● EXERCISE DETAILS
Working from the line that contains "[75,123,118,132] we treat" down to the last line below, repeat each line exactly.

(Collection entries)
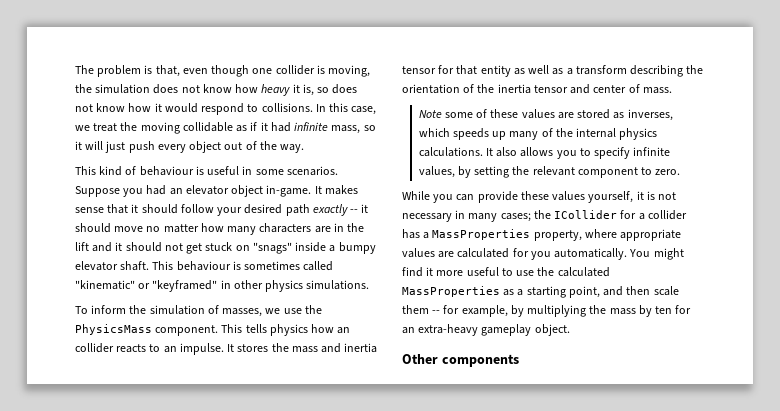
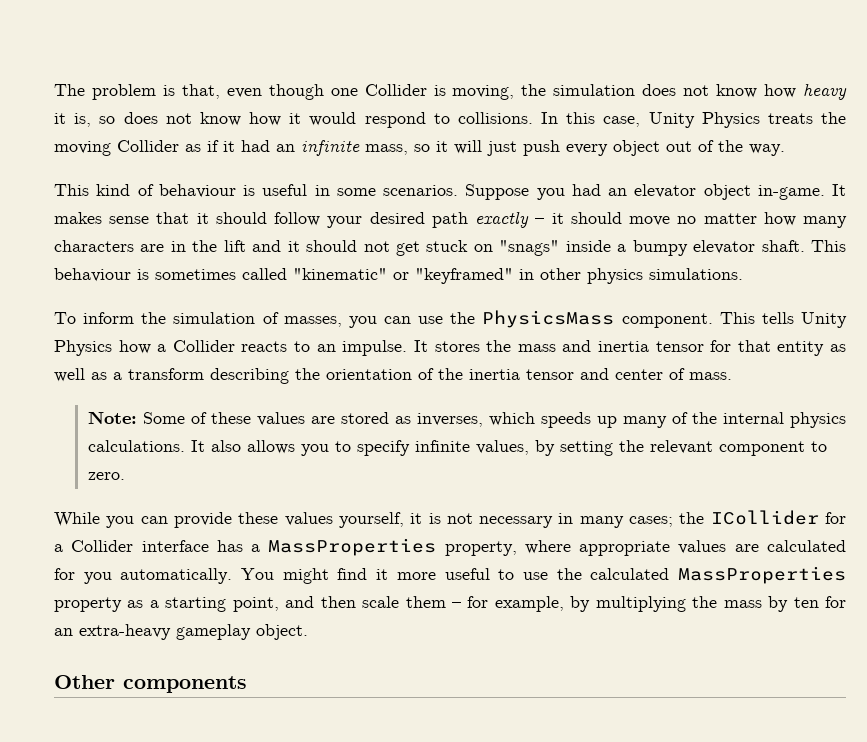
[275,65,315,75] collider -> [364,84,427,96] Collider
[75,123,118,132] we treat -> [648,112,813,128] Unity Physics treats
[182,122,233,132] collidable -> [117,140,179,152] Collider
(291, 127) none -> [276,144,295,152] an
[350,209,359,213] -- -> [535,218,545,224] –
[265,308,281,314] we -> [348,316,411,328] you can
[269,324,351,336] [75,343,114,353] physics how an collider -> [801,312,847,328] [54,340,235,356] Unity Physics how a Collider
[418,110,473,118] Note some -> [87,411,185,424] Note: Some
[647,210,687,220] collider -> [71,540,209,552] Collider interface
(500, 291) none -> [54,597,122,612] property
[432,310,441,314] -- -> [452,602,462,608] –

● WRITTEN REPLY
[75,123,118,132] we treat -> [648,112,813,128] Unity Physics treats
[182,122,233,132] collidable -> [117,140,179,152] Collider
(291, 127) none -> [276,144,295,152] an
[350,209,359,213] -- -> [535,218,545,224] –
[265,308,281,314] we -> [348,316,411,328] you can
[269,324,351,336] [75,343,114,353] physics how an collider -> [801,312,847,328] [54,340,235,356] Unity Physics how a Collider
[418,110,473,118] Note some -> [87,411,185,424] Note: Some
[647,210,687,220] collider -> [71,540,209,552] Collider interface
(500, 291) none -> [54,597,122,612] property
[432,310,441,314] -- -> [452,602,462,608] –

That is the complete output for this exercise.